## SUPPLIED ENTRIES
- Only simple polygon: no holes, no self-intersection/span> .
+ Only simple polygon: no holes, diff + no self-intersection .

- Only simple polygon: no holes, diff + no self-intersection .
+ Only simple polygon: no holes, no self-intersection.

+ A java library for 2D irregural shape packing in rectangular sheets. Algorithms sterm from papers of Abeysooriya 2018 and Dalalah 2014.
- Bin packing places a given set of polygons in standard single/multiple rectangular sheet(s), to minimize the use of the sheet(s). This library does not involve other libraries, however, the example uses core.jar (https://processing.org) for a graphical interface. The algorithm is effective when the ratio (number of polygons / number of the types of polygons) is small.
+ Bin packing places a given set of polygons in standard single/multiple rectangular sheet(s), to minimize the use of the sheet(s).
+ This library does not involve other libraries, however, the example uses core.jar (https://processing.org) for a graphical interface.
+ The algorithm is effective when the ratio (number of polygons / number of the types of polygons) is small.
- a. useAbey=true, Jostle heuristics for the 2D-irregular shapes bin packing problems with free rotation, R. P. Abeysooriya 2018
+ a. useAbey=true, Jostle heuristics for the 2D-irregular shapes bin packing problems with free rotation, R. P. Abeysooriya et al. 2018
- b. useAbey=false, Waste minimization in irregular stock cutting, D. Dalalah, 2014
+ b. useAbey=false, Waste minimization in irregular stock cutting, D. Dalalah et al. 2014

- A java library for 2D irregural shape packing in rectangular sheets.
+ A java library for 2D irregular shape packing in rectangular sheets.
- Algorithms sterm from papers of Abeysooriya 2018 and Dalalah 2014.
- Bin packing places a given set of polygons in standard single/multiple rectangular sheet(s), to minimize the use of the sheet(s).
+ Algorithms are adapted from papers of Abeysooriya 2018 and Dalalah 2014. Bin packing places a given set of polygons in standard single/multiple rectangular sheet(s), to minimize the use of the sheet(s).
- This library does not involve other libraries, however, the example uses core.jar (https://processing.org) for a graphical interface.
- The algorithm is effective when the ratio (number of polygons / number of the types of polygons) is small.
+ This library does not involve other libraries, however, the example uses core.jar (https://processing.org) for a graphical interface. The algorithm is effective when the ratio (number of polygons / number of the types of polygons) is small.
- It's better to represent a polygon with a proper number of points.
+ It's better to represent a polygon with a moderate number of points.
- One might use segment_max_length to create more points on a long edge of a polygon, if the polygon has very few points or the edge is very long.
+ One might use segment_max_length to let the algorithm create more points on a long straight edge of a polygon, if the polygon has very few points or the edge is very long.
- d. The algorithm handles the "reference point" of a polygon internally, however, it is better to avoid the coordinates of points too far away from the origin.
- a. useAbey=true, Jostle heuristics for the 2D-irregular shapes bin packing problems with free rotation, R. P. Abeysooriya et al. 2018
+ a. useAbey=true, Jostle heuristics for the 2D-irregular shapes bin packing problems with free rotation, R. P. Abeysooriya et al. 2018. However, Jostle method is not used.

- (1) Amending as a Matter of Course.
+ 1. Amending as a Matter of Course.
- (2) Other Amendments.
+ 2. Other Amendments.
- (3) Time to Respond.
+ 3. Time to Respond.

## TASK DIRECTIONS
Return the whole listing exactly.

## EXPECTED OUTPUT
- Only simple polygon: no holes, no self-intersection/span> .
+ Only simple polygon: no holes, diff + no self-intersection .

- Only simple polygon: no holes, diff + no self-intersection .
+ Only simple polygon: no holes, no self-intersection.

+ A java library for 2D irregural shape packing in rectangular sheets. Algorithms sterm from papers of Abeysooriya 2018 and Dalalah 2014.
- Bin packing places a given set of polygons in standard single/multiple rectangular sheet(s), to minimize the use of the sheet(s). This library does not involve other libraries, however, the example uses core.jar (https://processing.org) for a graphical interface. The algorithm is effective when the ratio (number of polygons / number of the types of polygons) is small.
+ Bin packing places a given set of polygons in standard single/multiple rectangular sheet(s), to minimize the use of the sheet(s).
+ This library does not involve other libraries, however, the example uses core.jar (https://processing.org) for a graphical interface.
+ The algorithm is effective when the ratio (number of polygons / number of the types of polygons) is small.
- a. useAbey=true, Jostle heuristics for the 2D-irregular shapes bin packing problems with free rotation, R. P. Abeysooriya 2018
+ a. useAbey=true, Jostle heuristics for the 2D-irregular shapes bin packing problems with free rotation, R. P. Abeysooriya et al. 2018
- b. useAbey=false, Waste minimization in irregular stock cutting, D. Dalalah, 2014
+ b. useAbey=false, Waste minimization in irregular stock cutting, D. Dalalah et al. 2014

- A java library for 2D irregural shape packing in rectangular sheets.
+ A java library for 2D irregular shape packing in rectangular sheets.
- Algorithms sterm from papers of Abeysooriya 2018 and Dalalah 2014.
- Bin packing places a given set of polygons in standard single/multiple rectangular sheet(s), to minimize the use of the sheet(s).
+ Algorithms are adapted from papers of Abeysooriya 2018 and Dalalah 2014. Bin packing places a given set of polygons in standard single/multiple rectangular sheet(s), to minimize the use of the sheet(s).
- This library does not involve other libraries, however, the example uses core.jar (https://processing.org) for a graphical interface.
- The algorithm is effective when the ratio (number of polygons / number of the types of polygons) is small.
+ This library does not involve other libraries, however, the example uses core.jar (https://processing.org) for a graphical interface. The algorithm is effective when the ratio (number of polygons / number of the types of polygons) is small.
- It's better to represent a polygon with a proper number of points.
+ It's better to represent a polygon with a moderate number of points.
- One might use segment_max_length to create more points on a long edge of a polygon, if the polygon has very few points or the edge is very long.
+ One might use segment_max_length to let the algorithm create more points on a long straight edge of a polygon, if the polygon has very few points or the edge is very long.
- d. The algorithm handles the "reference point" of a polygon internally, however, it is better to avoid the coordinates of points too far away from the origin.
- a. useAbey=true, Jostle heuristics for the 2D-irregular shapes bin packing problems with free rotation, R. P. Abeysooriya et al. 2018
+ a. useAbey=true, Jostle heuristics for the 2D-irregular shapes bin packing problems with free rotation, R. P. Abeysooriya et al. 2018. However, Jostle method is not used.

- (1) Amending as a Matter of Course.
+ 1. Amending as a Matter of Course.
- (2) Other Amendments.
+ 2. Other Amendments.
- (3) Time to Respond.
+ 3. Time to Respond.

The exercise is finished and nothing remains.